Talvez fosse prematuro. Mas logo depois,
nascida que fora para a
maternidade, parecia uma velha mãe habituada. Sentou-se sobre o ovo e assim
ficou respirando, abotoando e desabotoando os olhos. Seu coração tão pequeno
num prato solevava e abaixava as penas
enchendo de tepidez aquilo que nunca passaria de um ovo. Só a menina estava perto e assistiu a tudo
estarrecida. Mal porém conseguiu desvencilhar-se do acontecimento despregou-se
do chão e saiu aos gritos:
- Mamãe, mamãe,
não mate mais a galinha, ela pôs um ovo! Ela quer o nosso bem!
Todos correram
de novo à cozinha e rodearam mudos a jovem parturiente. Esquentando seu filho,
esta não era nem suave nem arisca, nem alegre nem triste, não era nada, era uma
galinha. O que não sugeria nenhum
sentimento
especial. O pai, a mãe e a filha olhavam já há algum tempo, sem propriamente um pensamento qualquer.

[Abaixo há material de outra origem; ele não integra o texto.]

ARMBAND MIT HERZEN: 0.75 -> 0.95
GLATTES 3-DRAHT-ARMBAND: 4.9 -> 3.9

Nunca ninguém acariciou uma
cabeça de
galinha. O pai afinal decidiu-se com certa brusquidão:
- Se
você mandar matar esta galinha nunca mais comerei galinha na minha vida!
- Eu
também! jurou a menina com ardor. A mãe, cansada, deu de ombros.
Inconsciente da
vida que lhe fora entregue, a galinha passou a morar com a família. A menina,
de volta do colégio, jogava a pasta
longe sem interromper a corrida para
a cozinha. O pai de vez em quando ainda se lembrava: "E dizer que a
obriguei a correr naquele estado!" A galinha tornara-se a rainha da casa.

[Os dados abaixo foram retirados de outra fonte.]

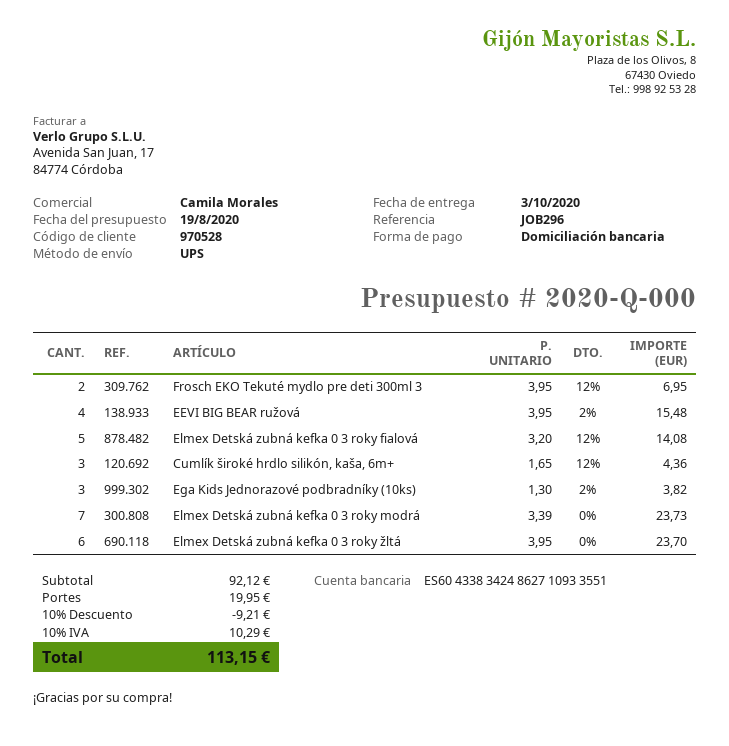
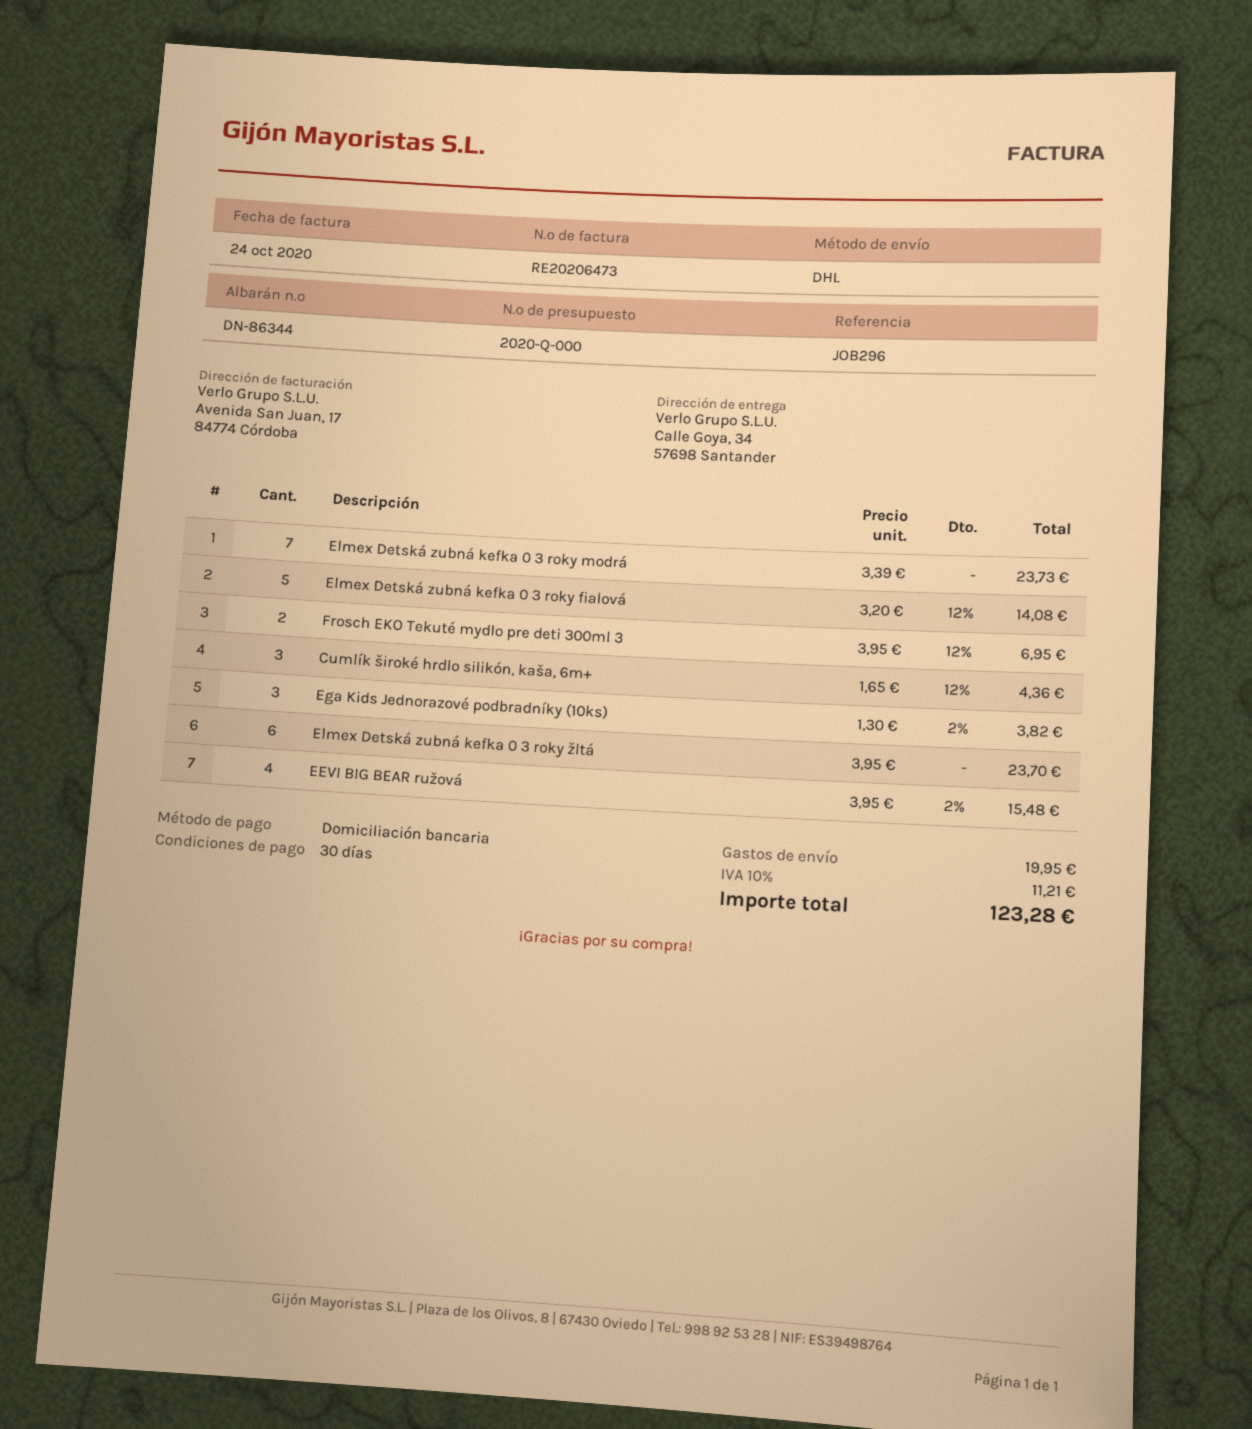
shipping method: UPS -> DHL
discount: 10% = 9.21 -> none
tax: 10% = 10.29 -> 10% = 11.21
total: 113.15 -> 123.28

Todos, menos ela, o sabiam. Continuou entre
a cozinha e o terraço dos fundos, usando suas duas capacidades: a de apatia e
a do sobressalto.
Mas quando todos
estavam quietos na casa e pareciam tê-la esquecido, enchia-se de uma pequena
coragem, resquícios da grande fuga -
e circulava pelo ladrilho, o corpo avançando atrás da cabeça, pausado como num
campo, embora a pequena
cabeça a traísse: mexendo-se rápida e vibrátil, com
o velho susto de sua espécie
já mecanizado.
Uma vez ou
outra, sempre mais raramente, lembrava de novo
a galinha
que se recortara contra o ar à beira do telhado,
prestes a anunciar.
Nesses momentos enchia os pulmões com o ar impuro da cozinha e, se fosse dado
às fêmeas
cantar, ela não cantaria mas ficaria muito mais
contente. Embora nem nesses
instantes a expressão de sua vazia
cabeça se alterasse. Na fuga, no
descanso, quando
deu à luz ou bicando milho - era uma cabeça
de galinha, a mesma que fora desenhada no começo dos séculos.
Até que um dia
mataram-na, comeram-na e passaram-se anos.